Ce livre m’a été offert dans le cadre d’un pot de départ. Je vous en ai parlé, il y a quelques mois. J’avoue que vu le rythme de mes activités, certaines contraintes de lecture, je suis heureux de cette nouvelle excursion littéraire à Santiago du Chili. Pour y retrouver une bande de vieux anarchistes. Dans le monde globalisé dans lequel nous évoluons, beaucoup pourrait penser que c’est une race en voie d’extinction. Et Sepulvéda pourrait d’une certaine manière renforcer cette idée convenue. Ici, il aborde, par une forme nostalgique, cette gauche de la gauche, l’extrême gauche chilienne par le prisme de ses anciens qui ne sont plus que l’ombre de ce qu’ils ont été. Ce livre pourrait pratiquement être décrit comme une messe de requiem d’un mouvement qui a connu à la fois ses beaux jours au Chili et qui a surtout violemment réprimé après l’assassinat de Salvador Allendé. Quels ont été les parcours respectifs de quatre figures de ces mouvements qu’un facilitateur s’est proposé de rassembler pour  un dernier coup d’éclat? Un dernier casse pour clore une boucle que trois anarchistes espagnols avec un compagne d’armes chilien ont ouvertes en réalisant le premier grand hold-up en 1925?
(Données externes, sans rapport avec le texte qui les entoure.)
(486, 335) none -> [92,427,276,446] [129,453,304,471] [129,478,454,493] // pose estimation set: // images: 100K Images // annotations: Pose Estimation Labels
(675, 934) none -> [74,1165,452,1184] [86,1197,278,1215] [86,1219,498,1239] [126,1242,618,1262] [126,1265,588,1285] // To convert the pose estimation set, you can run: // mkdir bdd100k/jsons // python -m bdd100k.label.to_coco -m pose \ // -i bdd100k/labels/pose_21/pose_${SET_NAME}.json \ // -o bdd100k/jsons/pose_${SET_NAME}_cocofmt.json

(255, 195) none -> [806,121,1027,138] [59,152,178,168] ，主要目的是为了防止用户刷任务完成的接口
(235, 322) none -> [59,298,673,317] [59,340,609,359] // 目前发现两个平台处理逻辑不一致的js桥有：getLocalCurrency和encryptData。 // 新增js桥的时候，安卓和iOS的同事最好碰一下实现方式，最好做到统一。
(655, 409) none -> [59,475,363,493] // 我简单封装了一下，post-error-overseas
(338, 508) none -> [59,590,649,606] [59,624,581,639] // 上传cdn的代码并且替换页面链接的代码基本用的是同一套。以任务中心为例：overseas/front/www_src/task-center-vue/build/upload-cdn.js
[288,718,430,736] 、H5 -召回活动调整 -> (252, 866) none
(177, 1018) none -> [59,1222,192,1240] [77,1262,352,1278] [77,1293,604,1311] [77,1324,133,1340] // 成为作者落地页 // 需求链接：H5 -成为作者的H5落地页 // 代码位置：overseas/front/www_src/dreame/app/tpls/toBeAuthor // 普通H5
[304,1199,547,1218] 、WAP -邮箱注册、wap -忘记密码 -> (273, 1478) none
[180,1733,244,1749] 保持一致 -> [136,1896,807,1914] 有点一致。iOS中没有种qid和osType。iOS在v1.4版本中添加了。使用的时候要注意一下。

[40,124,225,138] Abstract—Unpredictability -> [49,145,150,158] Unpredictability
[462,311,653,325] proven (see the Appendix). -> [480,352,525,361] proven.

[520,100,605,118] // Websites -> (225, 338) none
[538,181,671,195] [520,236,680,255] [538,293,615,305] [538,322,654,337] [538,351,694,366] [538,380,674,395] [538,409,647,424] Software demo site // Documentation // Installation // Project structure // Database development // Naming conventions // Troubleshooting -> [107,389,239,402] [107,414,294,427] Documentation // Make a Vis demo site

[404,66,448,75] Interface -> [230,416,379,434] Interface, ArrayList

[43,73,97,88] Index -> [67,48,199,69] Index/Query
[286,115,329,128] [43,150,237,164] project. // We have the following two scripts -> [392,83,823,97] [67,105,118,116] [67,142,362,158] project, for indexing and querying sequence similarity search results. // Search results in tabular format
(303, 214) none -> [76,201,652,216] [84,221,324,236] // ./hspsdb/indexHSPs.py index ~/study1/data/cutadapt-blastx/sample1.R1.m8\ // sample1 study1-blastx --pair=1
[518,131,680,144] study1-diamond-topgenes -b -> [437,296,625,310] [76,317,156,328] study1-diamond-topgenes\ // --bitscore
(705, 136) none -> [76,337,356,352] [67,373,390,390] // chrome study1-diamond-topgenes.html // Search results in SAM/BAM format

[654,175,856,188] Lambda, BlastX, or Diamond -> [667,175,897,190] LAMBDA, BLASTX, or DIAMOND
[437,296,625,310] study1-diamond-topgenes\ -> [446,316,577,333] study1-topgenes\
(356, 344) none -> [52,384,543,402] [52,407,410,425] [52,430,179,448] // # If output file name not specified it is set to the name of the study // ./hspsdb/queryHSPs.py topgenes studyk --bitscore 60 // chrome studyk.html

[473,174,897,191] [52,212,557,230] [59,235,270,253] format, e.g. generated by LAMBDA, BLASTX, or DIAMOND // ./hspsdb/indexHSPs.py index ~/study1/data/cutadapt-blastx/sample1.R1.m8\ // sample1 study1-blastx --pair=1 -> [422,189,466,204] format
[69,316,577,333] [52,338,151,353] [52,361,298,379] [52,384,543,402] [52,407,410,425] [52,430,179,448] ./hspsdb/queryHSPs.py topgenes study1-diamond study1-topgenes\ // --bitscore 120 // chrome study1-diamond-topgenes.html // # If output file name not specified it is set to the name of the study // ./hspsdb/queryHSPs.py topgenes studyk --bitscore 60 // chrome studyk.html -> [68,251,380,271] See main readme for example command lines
Par une structure de narration faite de ruptures, de flashbacks, de zoom sur personnages, Sepulvéda, nous parle de ces vieux qui se retrouvent après tant d'années, sinon des décennies sans s’être revus. Et pour cause. Beaucoup d’entre eux ont dû s’exiler. Vivre loin du Chili, longtemps, en nourrissant des rêves de retour dans leurs terres d’origine. Un retour pensé, idéalisé, réalisé. Ceux qui n’ont pas réussi à fuir, ont subi dans leur chair toute la prédation et la férocité du système Pinochet. Du dehors comme du dedans, ce sont des hommes marqués par le poids de l’histoire et d’une vie qui aurait pu être différente. Il y a aussi ceux qui n’ont jamais cessé de combattre sous des formes multiples, attachés à un idéal transmis, portant un héritage dont ils ne sépareraient qu’une fois la mort épousant leurs volontés. Mais naturellement, avec Luis Sépùlvéda les choses ne se déroulent pas aussi simplement, ce qui donne toute la saveur à ses oeuvres.
Le corps sans vie du Spécialiste est trouvé dans une rue de Santiago, alors qu’il se rendait à ces retrouvailles. La police s’immisce dans tout cela par le biais d’un inspecteur qui en a vu d’autres et qui identifie le cadavre…
Sepulveda comme d’habitude a le don de parler simplement des choses, d’un mouvement, d’un pan de l’histoire de son pays qui ne sera plus. Si la nostalgie constitue le socle de ce roman, l’idéal de justice face à la dictature militaire en est également une composante forte. En rajoutant l’expérience douloureuse de l’exil et du retour au bercail après des décennies d’absence, ce sont des êtres en quête de repères nouveaux. Mais, là où je ne m’attendais pas à rencontrer Luis Sepulveda, c’est dans sa contestation du libre arbitre. Si la liberté absolue pour certains réside dans le choix d’arrêter de vivre au timing voulu, quelle offense n’est pas moins absolue d’offrir au hasard, à la providence de s’immiscer dans l’orientation suicidaire d’un anarchiste. Comprendra qui lira.